● THE DATA
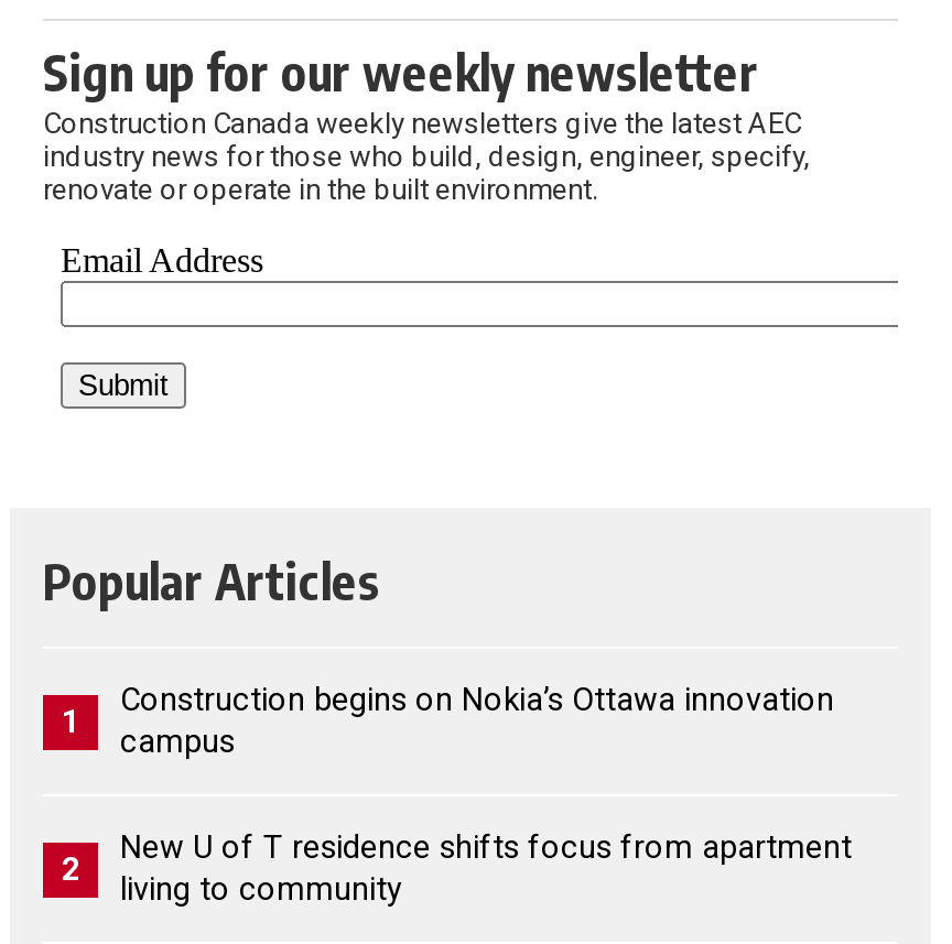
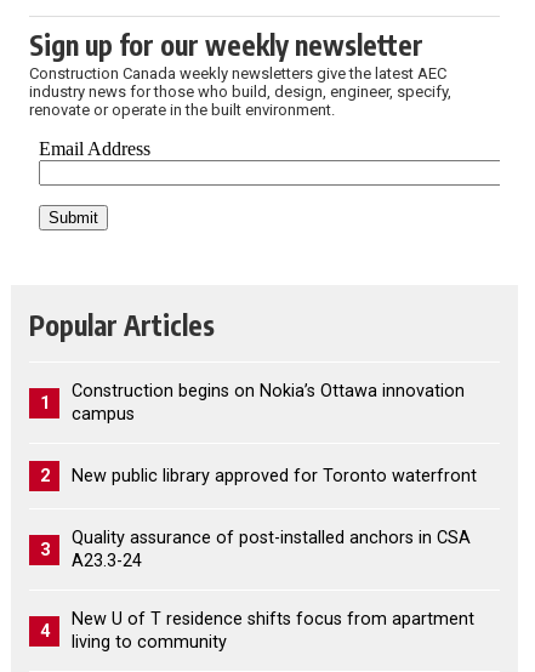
none -> [39,540,49,560] 3
none -> [39,528,471,642] Quality assurance of post-installed anchors in CSA | A23.3-24 | 4
none -> [72,466,477,487] New public library approved for Toronto waterfront

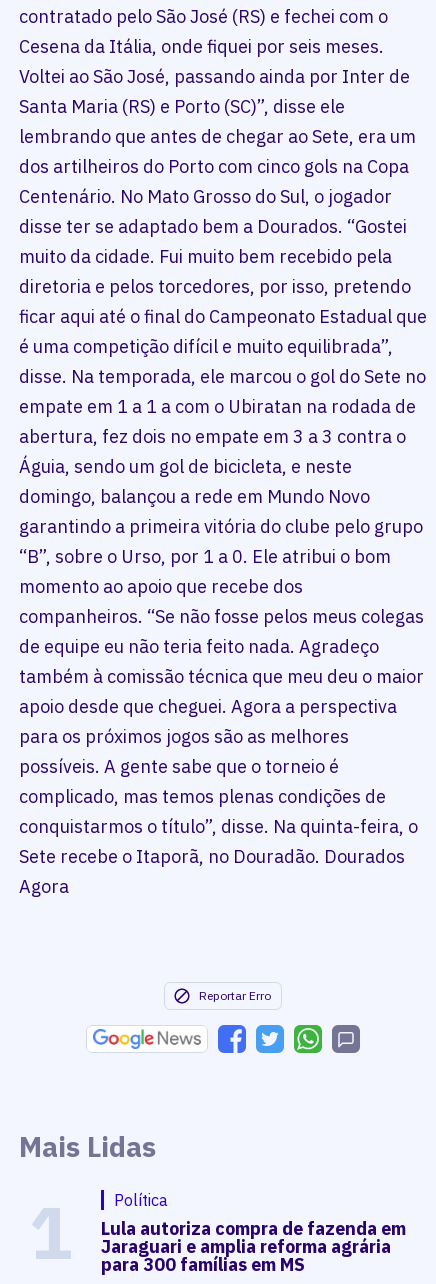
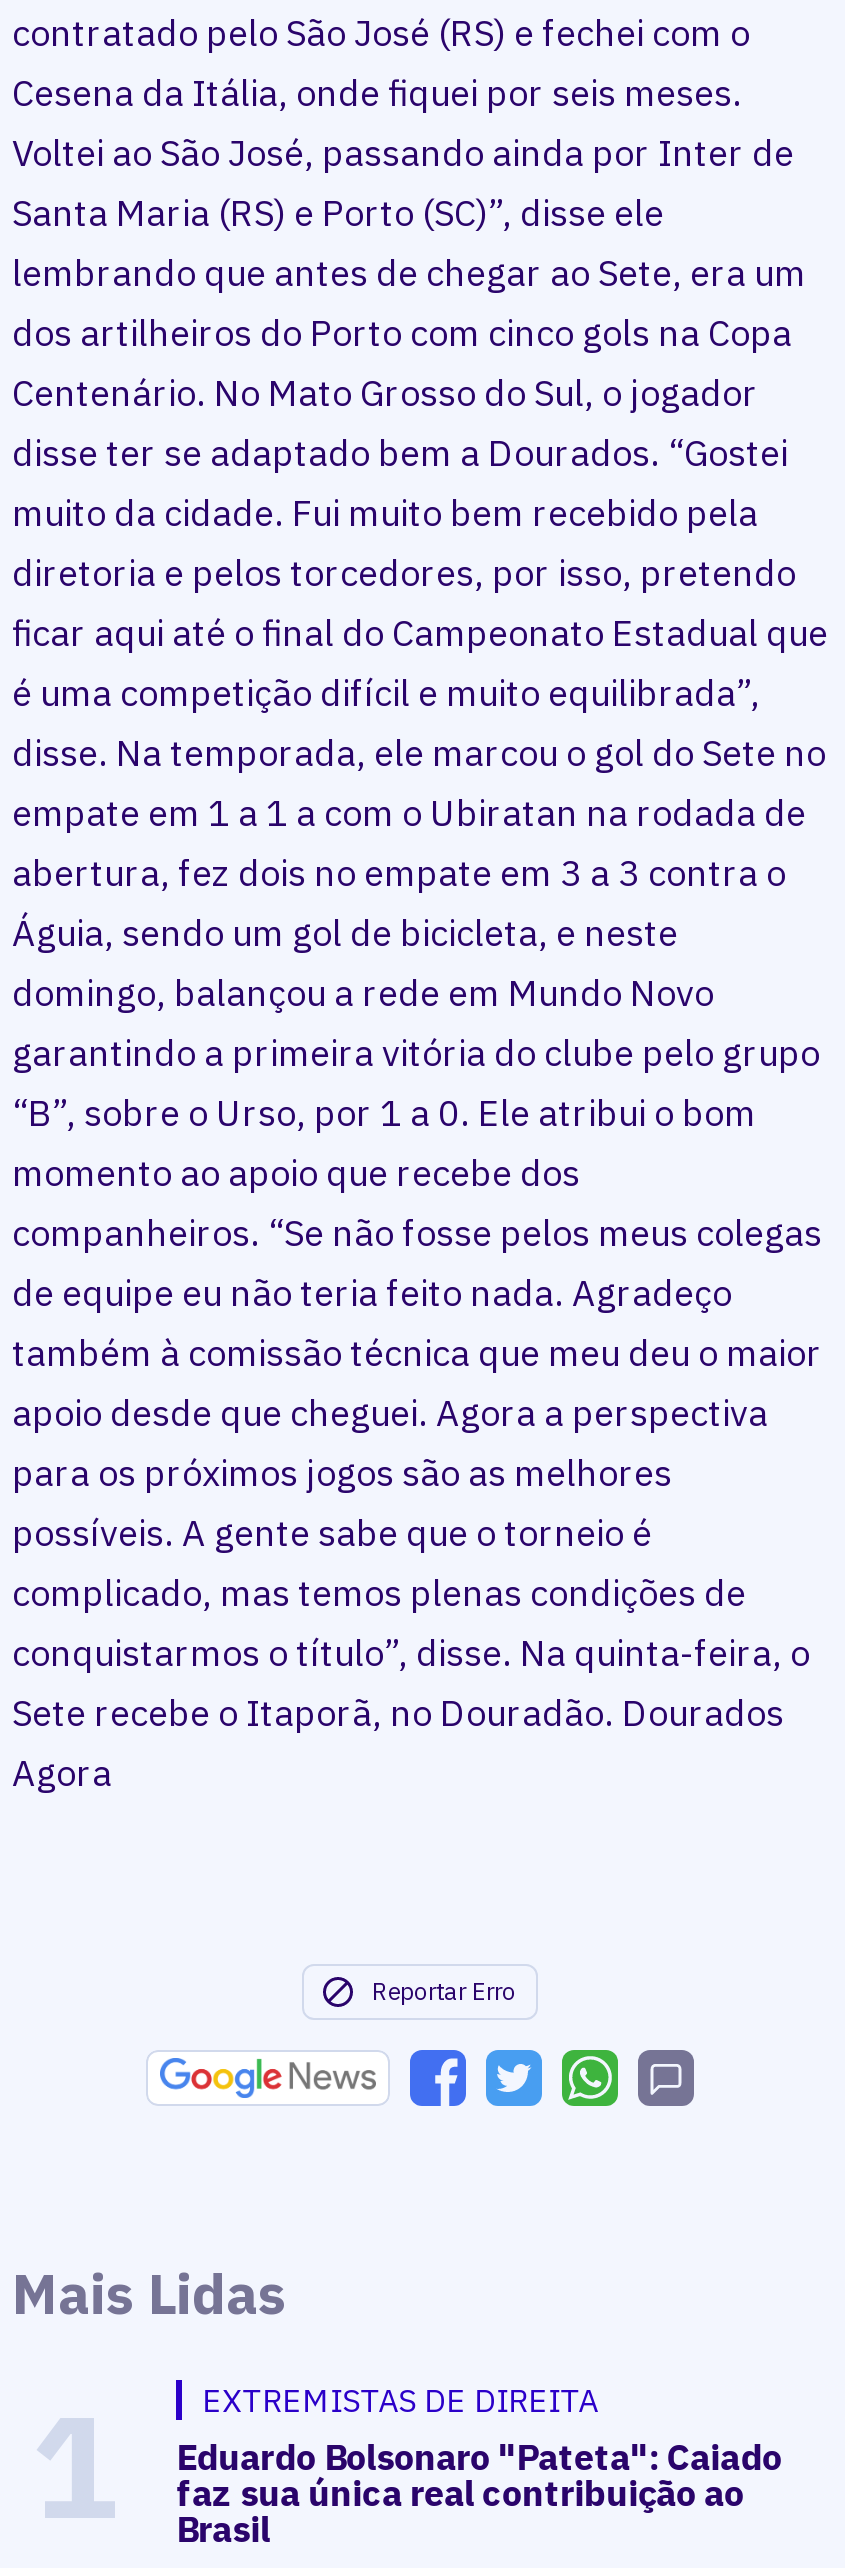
[101,1190,406,1276] Política | Lula autoriza compra de fazenda em | Jaraguari e amplia reforma agrária | para 300 famílias em MS -> [176,2379,782,2551] EXTREMISTAS DE DIREITA | Eduardo Bolsonaro "Pateta": Caiado | faz sua única real contribuição ao | Brasil

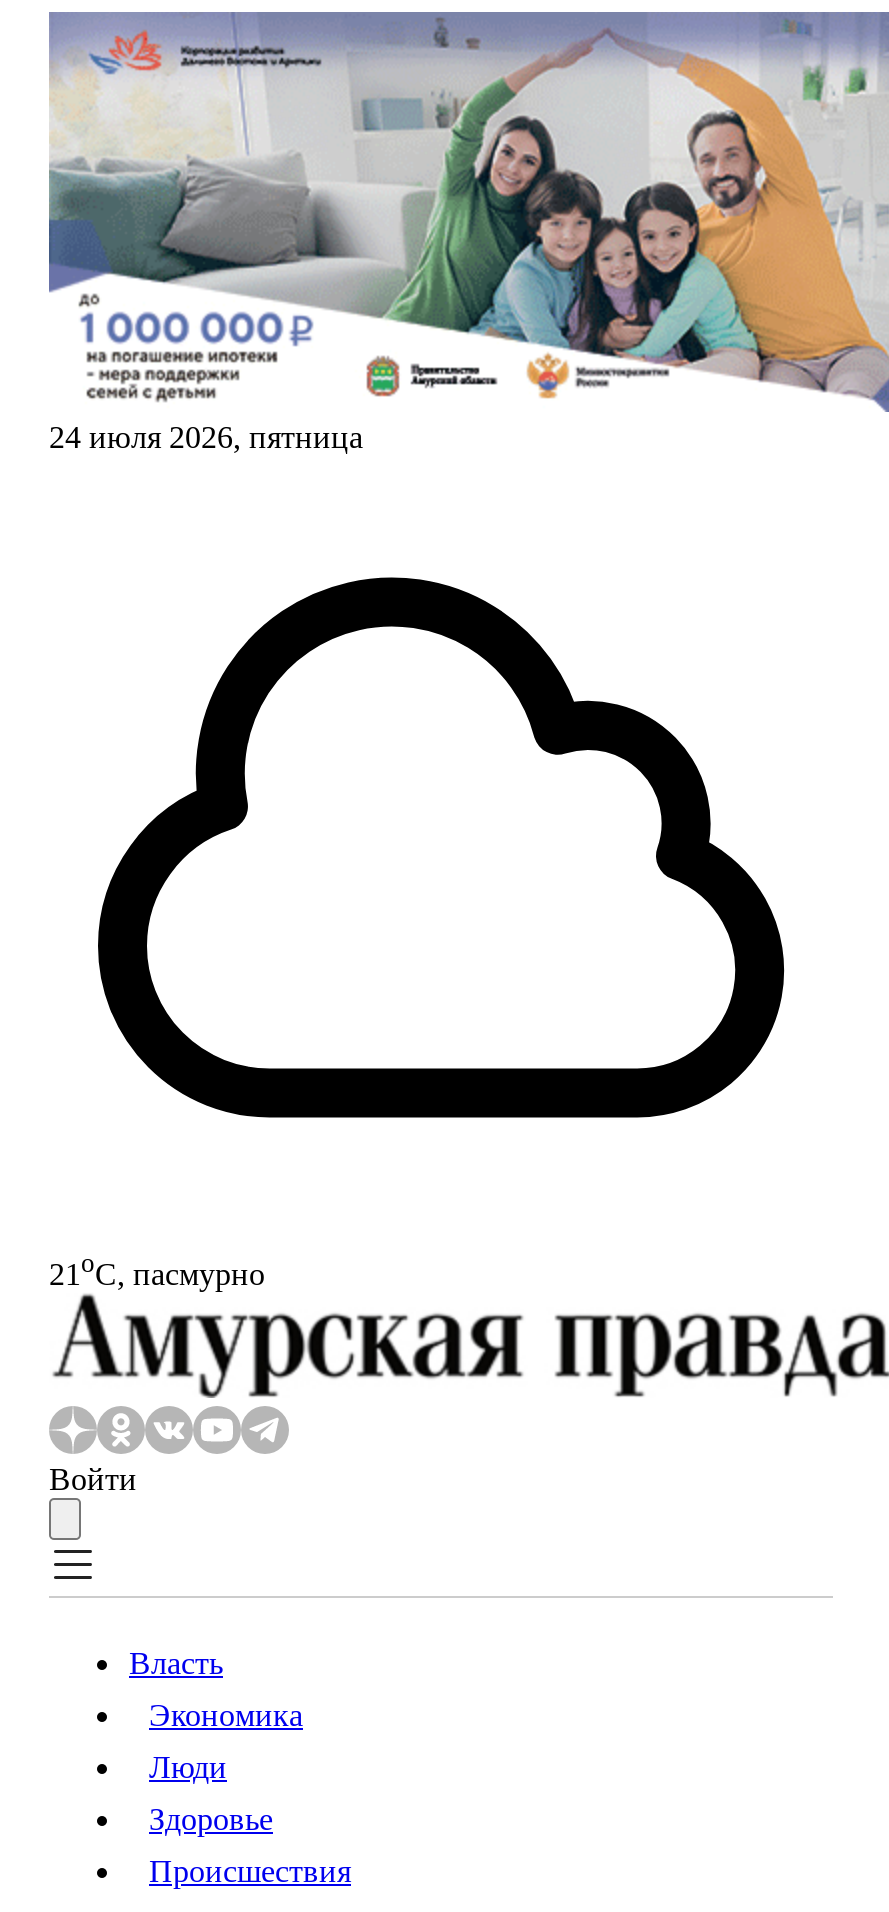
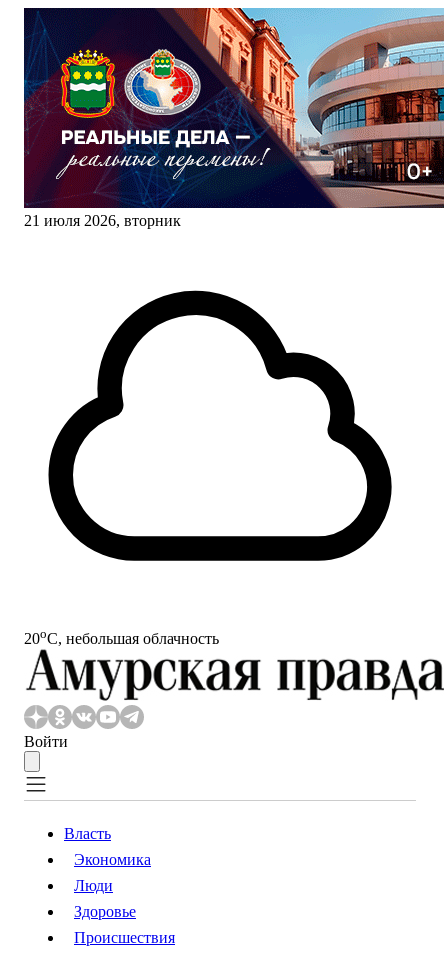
[47,10,883,454] [image] | 24 июля 2026, пятница -> [23,7,441,229] [image] | 21 июля 2026, вторник
[49,1248,265,1291] 21oС, пасмурно -> [24,626,219,647] 20oС, небольшая облачность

● EXERCISE BRIEF
Repeat, exactly as they stand, the line that contains "[47,10,883,454] [image] |" and all the lines after it in the data above.

● TASK RESPONSE
[47,10,883,454] [image] | 24 июля 2026, пятница -> [23,7,441,229] [image] | 21 июля 2026, вторник
[49,1248,265,1291] 21oС, пасмурно -> [24,626,219,647] 20oС, небольшая облачность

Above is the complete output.